The UPMB may be hoping to provoke a Serbian armed response and then another Nato intervention in their favour. But the Western powers dread this widening of the conflict and instability. In mid-March, US troops raided hideouts along the boundary with southern Serbia seizing arms and ammunition and arresting nine suspected Albanian nationalists.

Under the terms of the post-war agreement, the Western powers are not allowed over the Kosova border into Serbia and Serb forces have to remain outside an exclusion zone. However, Milosevic may be tempted to send large Serb forces to the area to try to bolster his power base. This could open up the possibility of a new wider conflict.

The Milosevic regime is cracking down on all opposition but is, in reality, very weak and unstable. If Serb workers can organise themselves on an independent class basis then a real alternative to reactionary nationalism and capitalism can be fought for. Otherwise there is the danger that Serbia and the whole of former Yugoslavia - bedevilled by corruption, gangsterism, nationalism, mass poverty, unemployment and desperation - will be thrown into chaos and dragged towards civil war, with incalculable consequences for the working class throughout the Balkans.

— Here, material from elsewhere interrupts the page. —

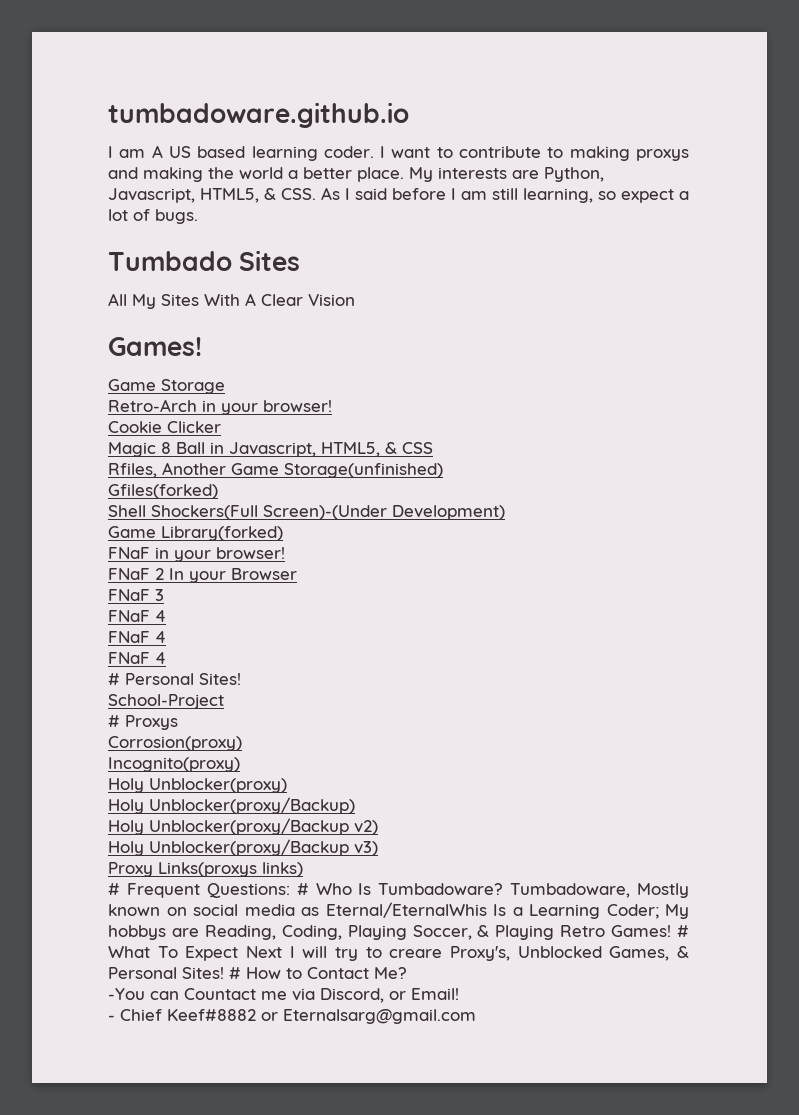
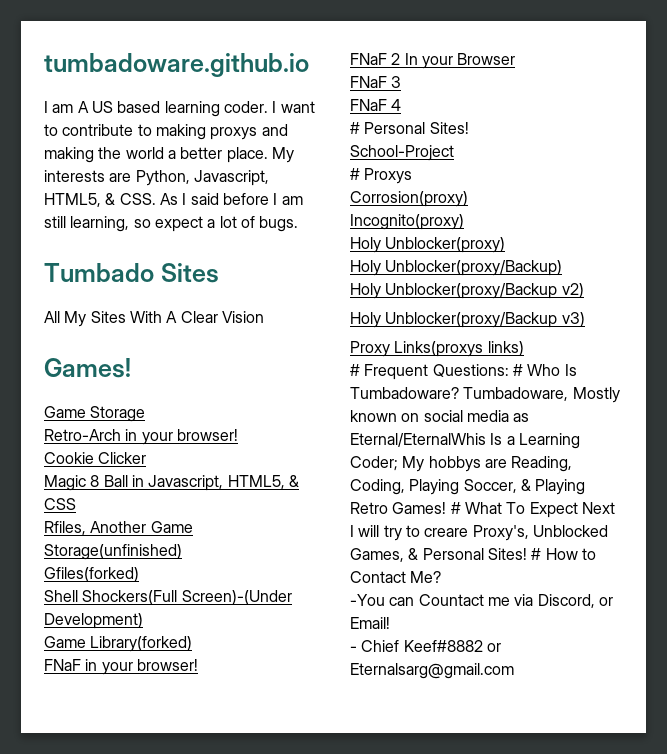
  FNaF 3
- FNaF 4
- FNaF 4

The people of Kosova have the right to self-determination, to their own territory, and to real peace and decent living standards. The question is how to achieve it. It cannot be won by the reactionary, pro-capitalist agenda of the KLA and other Albanian nationalists. Nor can the UN or Nato powers act as liberators. Having cynically used the plight of the Kosovar Albanians, the West increasingly oppresses them and stands in the way of self-determination.

 

Only by building their own independent class organisations, and linking up with workers in Serbia, can a struggle develop to meet the social, economic and national demands of Kosovar Albanians. An independent socialist Kosova, as part of a socialist confederation of the Balkans, on a free and equal basis, is the only way to provide for a complete transformation of the situation.